Purpose: This paper explores early American Indian cultures and women's roles within intricate healing networks through orality as the vehicle for knowledge. The contribution of early American Indians to the history of nursing has largely not been recognized, yet they maintained traditions of caring and healing for thousands of years on these very lands.
Method: A focused ethnography on aging including members' roles and healing practices was performed on a Southwest Pueblo at the turn of the last century. A comparative literature and ethnographic review was conducted in preparation.

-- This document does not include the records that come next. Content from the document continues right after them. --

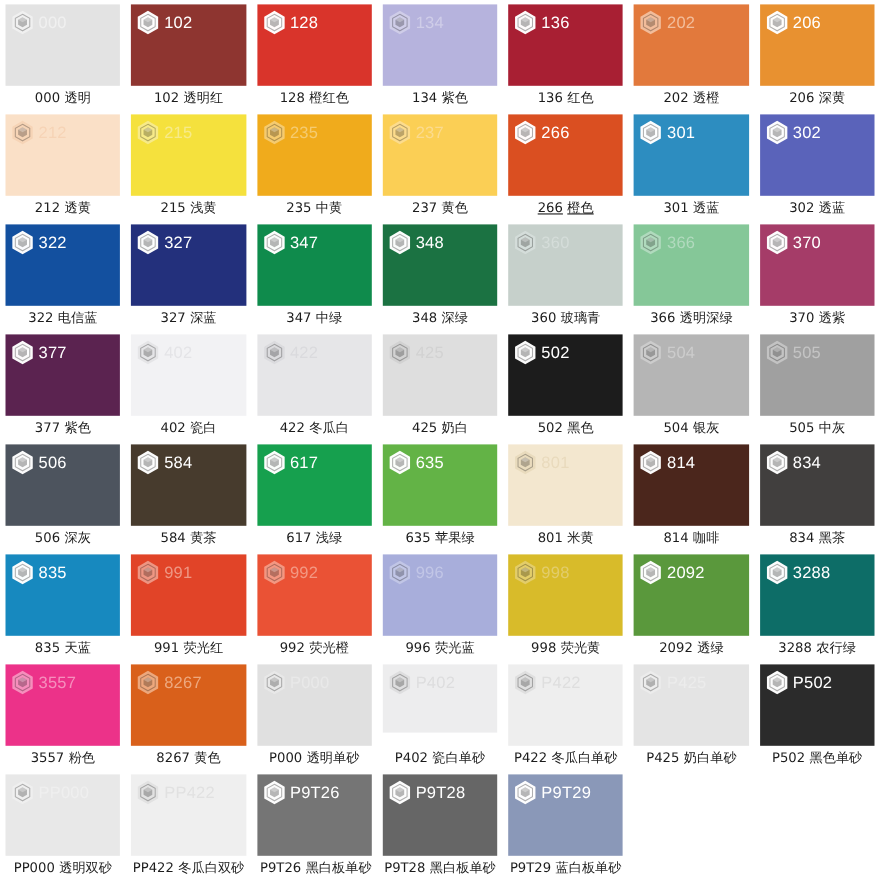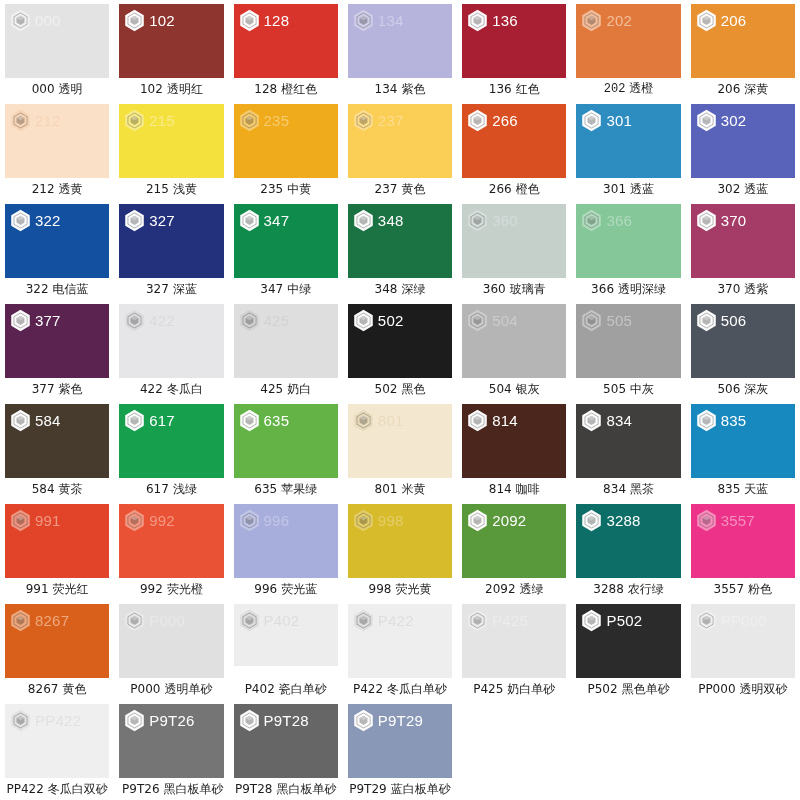--- a/index.html
+++ b/index.html
@@ -172,7 +172,7 @@
           <span class="wm-code">202</span>
         </div>
       </div>
-      <div class="caption" style="color: rgb(28, 28, 28); font-family: Liberation Mono, monospace;"><span>202</span><span class="cap-name">透橙</span></div>
+      <div class="caption" style="color: rgb(28, 28, 28);"><span>202</span><span class="cap-name">透橙</span></div>
     </div>
     <div class="cell">
       <div class="chip" style="background: rgb(232, 145, 48);">

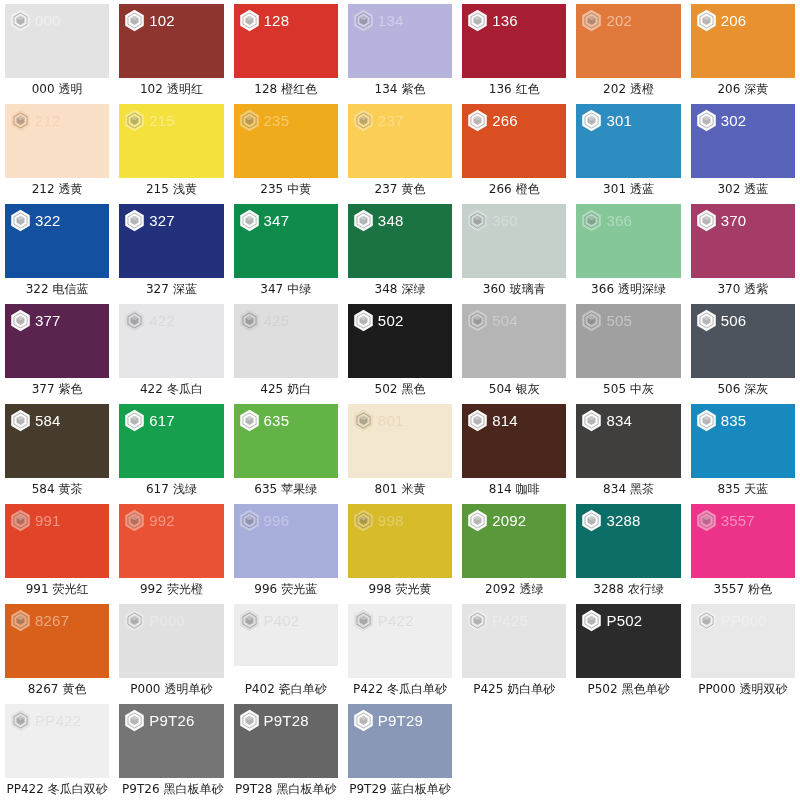--- a/index.html
+++ b/index.html
@@ -274,7 +274,7 @@
           <span class="wm-code">266</span>
         </div>
       </div>
-      <div class="caption" style="color: rgb(28, 28, 28);"><span>266</span><span class="cap-name">橙色</span></div>
+      <div class="caption" style="color: rgb(28, 28, 28); text-decoration: underline;"><span>266</span><span class="cap-name">橙色</span></div>
     </div>
     <div class="cell">
       <div class="chip" style="background: rgb(45, 141, 192);">

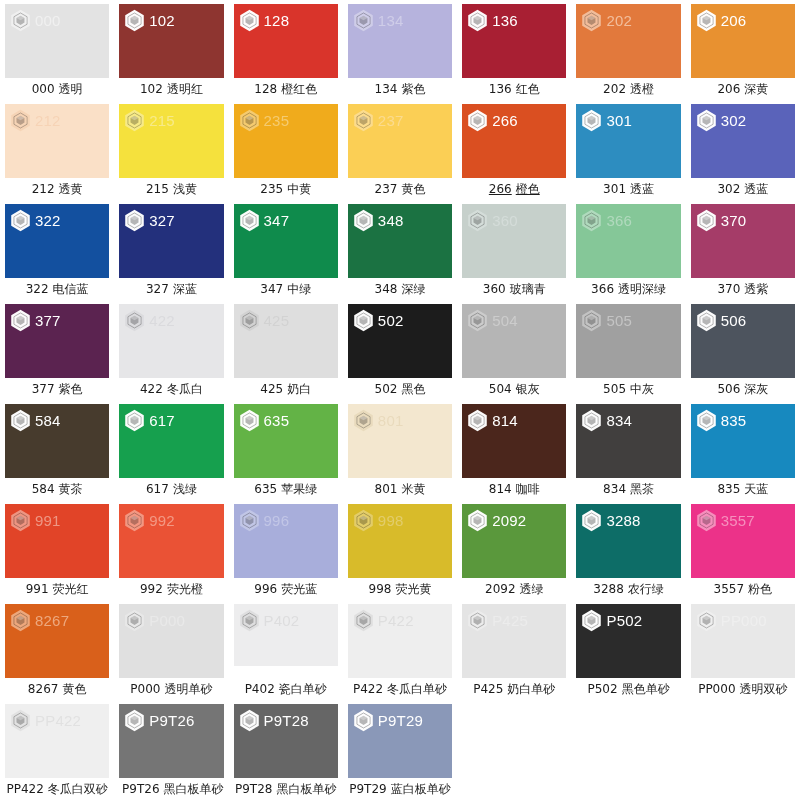--- a/index.html
+++ b/index.html
@@ -447,6 +447,23 @@
       <div class="caption" style="color: rgb(28, 28, 28);"><span>377</span><span class="cap-name">紫色</span></div>
     </div>
     <div class="cell">
+      <div class="chip" style="background: rgb(242, 242, 244);">
+        <div class="wm" style="color: rgb(227, 227, 230); opacity: 0.9;">
+          <span style="display: block; line-height: 0;">
+            <svg class="wm-icon" viewBox="0 0 24 26" aria-hidden="true">
+              <path d="M12 0.8 L22.6 6.9 L22.6 19.1 L12 25.2 L1.4 19.1 L1.4 6.9 Z" fill="currentColor" opacity="0.98"></path>
+              <path d="M12 4.4 L19.5 8.7 L19.5 17.3 L12 21.6 L4.5 17.3 L4.5 8.7 Z" fill="none" stroke="rgba(0,0,0,0.30)" stroke-width="1.1"></path>
+              <path d="M12 7.6 L16.6 10.2 L16.6 15.4 L12 18.0 L7.4 15.4 L7.4 10.2 Z" fill="rgba(0,0,0,0.28)"></path>
+              <path d="M12 7.6 L16.6 10.2 L12 12.8 L7.4 10.2 Z" fill="rgba(255,255,255,0.30)"></path>
+              <rect x="17.0" y="9.2" width="1.5" height="6.6" rx="0.6" fill="currentColor"></rect>
+            </svg>
+          </span>
+          <span class="wm-code">402</span>
+        </div>
+      </div>
+      <div class="caption" style="color: rgb(28, 28, 28);"><span>402</span><span class="cap-name">瓷白</span></div>
+    </div>
+    <div class="cell">
       <div class="chip" style="background: rgb(230, 230, 232);">
         <div class="wm" style="color: rgb(217, 217, 220); opacity: 0.9;">
           <span style="display: block; line-height: 0;">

Findings: Health and balance is and was maintained within Indian tribes by a variety of groups, such as priest and medicine societies, lay midwives, bone pressers (twins), healers, and nurses. Through oral history, the story of American Indian women who nursed not only the individual, but also the community have been passed down. Ideas of public health, communicability of disease, surgery, and other health concepts and modalities were known and practiced by America's indigenous people. Nursing and healing networks were necessary, recognized, and imparted by the early American Indian providers. Payment was made in some form such as tobacco, food, or prayers.
Implications: This hidden ‘system' survives today in many tribes with many variances, coinciding with western nursing and medicine. As American Indians grow in number to over four million people, nursing needs to recognize this worldview as a possibility and the historic roots of this system formed long before the advent of modern nursing.